Sony Ericsson abandons Symbian for Android and WP7 - gspyrou
http://www.zdnet.co.uk/news/mobile-devices/2010/09/25/sony-ericsson-abandons-symbian-for-android-and-wp7-40090267/

======
auxbuss
Symbian is dead [0]. It has been for a while. And Nokia will be too unless it
adopts a new strategy very quickly. The figures from the article make this
crystal clear: "Symbian's global market share has gone from 51 percent in the
second quarter of 2009 to 41 percent in the same period of 2010". It's equally
clear that it is Android that has hastened its demise.

It am still astonished when I remember Nokia buying (the rest of) Symbian in
June 2008. This seemed a bizarre waste of money. And so it proved. (The
purchase of Trolltech was earlier, but surprising nonetheless.) Perhaps if
they had done so years earlier, and open sourced it, then things might have
been different.

My opinion on the failure of Symbian was the failure to enagage developers.
That, and the most tortuous development environment and deployemnt process
that I have ever witnessed.
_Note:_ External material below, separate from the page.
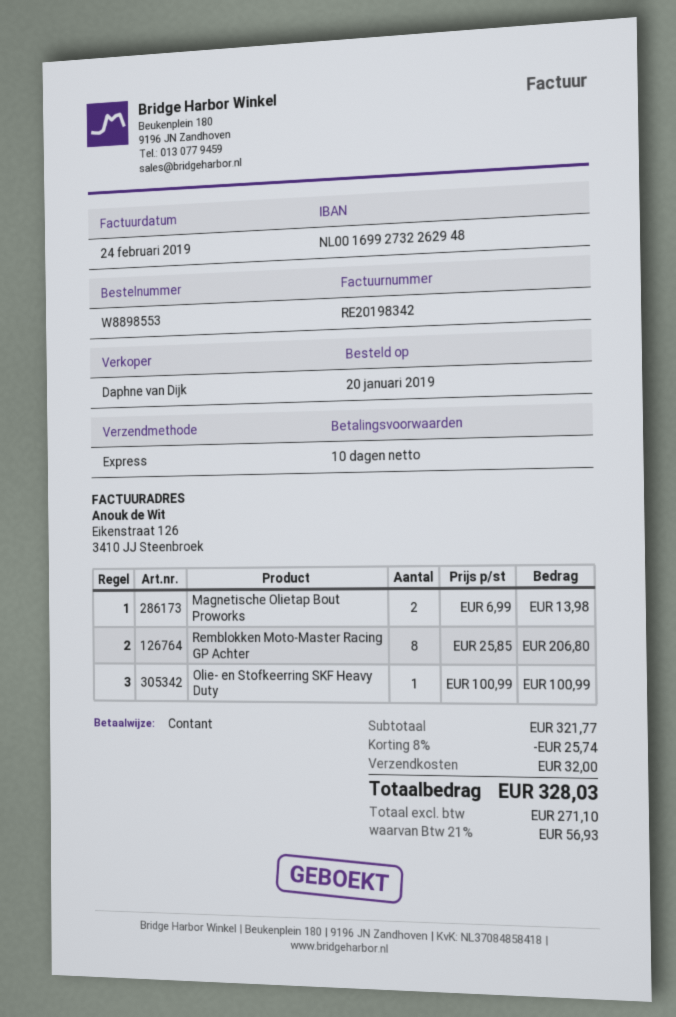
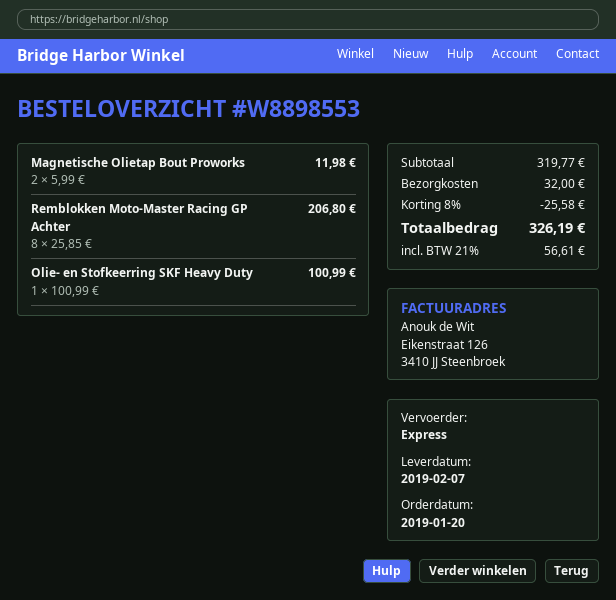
Magnetische Olietap Bout Proworks: 2 x 6.99 = 13.98 -> 2 x 5.99 = 11.98
subtotal: 321.77 -> 319.77
discount: 8% = 25.74 -> 8% = 25.58
tax: 21% = 56.93 -> 21% = 56.61
total: 328.03 -> 326.19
Perhaps this could have been fixed, given time,
starting earlier, but corporate institutions historically don't behave in ways
to allow this. Regardless, it was much to late by the spending sprees of 2008.

Nokia should shunt Symbina into the siding now and adopt Android immediately.
It should get back to making great phones.

[0] It has its place in some phones, arguably, but how long would you choose
to continue to develop and support it when there is no long term need.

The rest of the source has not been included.